A linha e o cerol



Por Gilvaldo Quinzeiro

 

 Educar é escorregar por entre as mãos “a linha com o cerol”. Ou seja, é correr riscos imediatos e tardios, tais como aqueles sofridos por uma pipa já em pleno ar.

Educar é também  se encantar pela pipa! Porém, isso não nos tira a responsabilidade que o ato de empinar pipa, sobretudo com a linha impregnada de cerol, poderá trazer outros efeitos que não o lúdico.

A pedagogia precisa se impregnar do cheiro dos quintais. Aliás, eu sou defensor da Pedagogia de Fundo de Quintal – aquela que parte da premissa que as maiores descobertas cientificas, não se deram nos laboratórios, mas no fundo dos quintais!

Em outras palavras, as escolas precisam “pescar” seus gênios dando-lhes iscas para a sua criatividade. Um menino que confecciona um artefato e com ele explode um banheiro é, sem dúvida nenhuma um gênio. Porém, ele pode estar se sentindo acuado, por isso o seu ato destrutivo!

Nesta semana, eu entrei numa sala dos alunos do 3º ano – o TERCEIRÃO como eles dizem! E os fiz entender que aquele momento poderia ser o último deles juntos. Em seguida, os convidei para uma roda, de modo que cada estivesse abraçado uns com os outros. E assim, pedi que  dissesse algo que tivesse vontade de dizer ao outro. Uns pediram perdão. Outros choraram. No final eu pedi que cada um abraçasse o outro!

Pois bem, gestos como estes estão ficando cada vez mais raros. Como educar se dentro do ambiente escolar, já não é mais possível à emoção do encontro, do reencontro e das despedidas?

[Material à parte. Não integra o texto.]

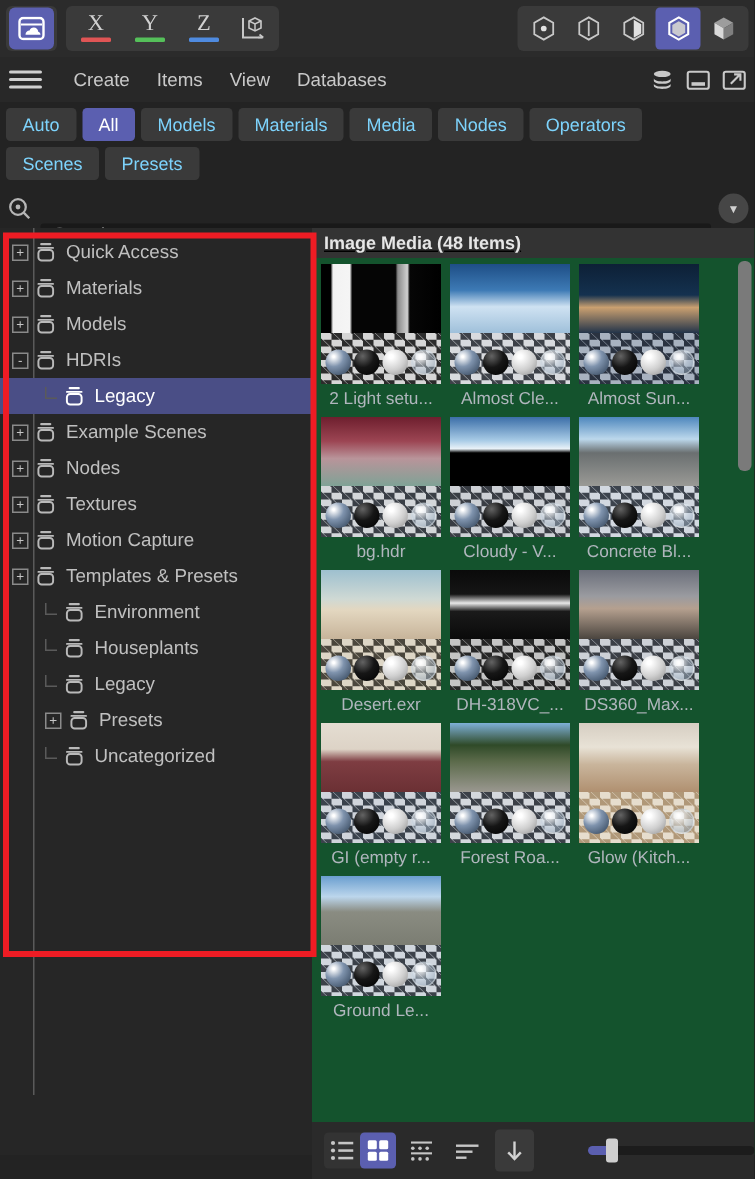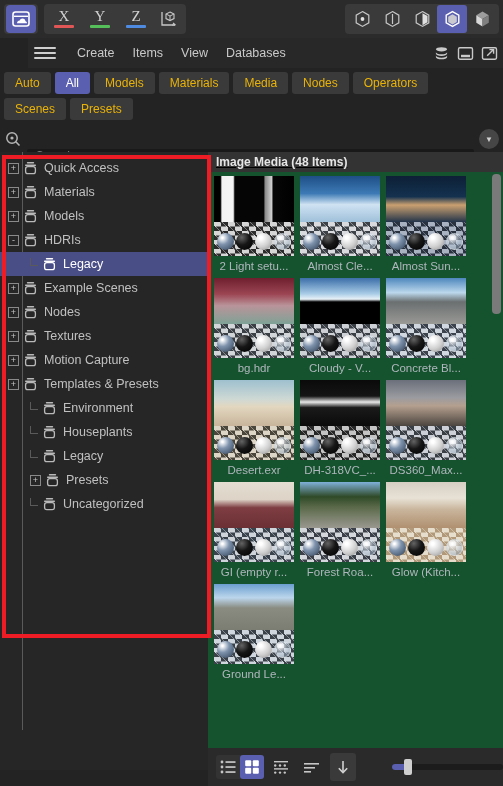--- a/index.html
+++ b/index.html
@@ -38,34 +38,33 @@
     width: 30px; height: 28px; background: #5b5fb0; border-radius: 4px;
     display:flex; align-items:center; justify-content:center;
   }
   .vb-right { position: absolute; right: 2px; display: flex; align-items: center; }
 
   
   .menubar {
     height: 30px; background: #282828;
     display: flex; align-items: center; padding-left: 6px;
     position: relative;
-    margin-left: 28px;
   }
   .hamburger { width: 22px; display:flex; flex-direction: column; gap:3px; margin-right: 12px;}
   .hamburger i { display:block; height: 2px; background:#cfcfcf; border-radius:1px;}
   .menuitem { color: #c9c9c9; font-size: 12.5px; padding: 0 9px; }
   .menu-right { position: absolute; right: 4px; display:flex; align-items:center; gap: 4px;}
   .mr-icon { width: 20px; height: 20px; display:flex; align-items:center; justify-content:center; color:#c9c9c9;}
 
   
   .tabzone { background: #232323; padding: 4px 4px 2px 4px; }
   .tabrow { display:flex; gap: 4px; margin-bottom: 4px; }
   .tab {
     height: 22px; background: #3a3a3a; border-radius: 3px;
-    color: #eab308; font-size: 12px;
+    color: #7dd3fc; font-size: 12px;
     display:flex; align-items:center; justify-content:center;
     padding: 0 11px; white-space: nowrap;
   }
   .tab.sel { background: #5b5fb0; color: #ffffff; }
 
   
   .searchrow { display:flex; align-items:center; height: 26px; padding: 0 4px; gap: 5px; background:#232323;}
   .s-icon { width: 18px; height: 18px; color:#b5b5b5; display:flex;align-items:center;justify-content:center;}
   .s-field {
     flex:1; height: 20px; background:#191919; border-radius: 2px;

Veja os casos dos trotes cada vez mais violentos praticados por alunos veteranos em calouros nas universidades.  Só nesta semana foram noticiados dois casos. No primeiro, uma jovem sofreu queimaduras nas pernas por uma substância química que lhe foi jogada por um aluno veterano. No segundo caso, um jovem foi obrigado a ingerir bebida alcoólica, e ficou desacordado!

Em outras palavras, o trote violento como os que aqui foram citados, é “barbarizar” o outro com a  caverna que nunca saiu de nós, a despeito da desculpa de fazermos parte da “civilização”.

Por fim, voltando a falar da “linha e o cerol”. Vão-se os dedos, finca-se a dor.  Não a dor que pedagogicamente nos ensina, mas aquela que nos tornam “monstros” ao provocá-la  no outro!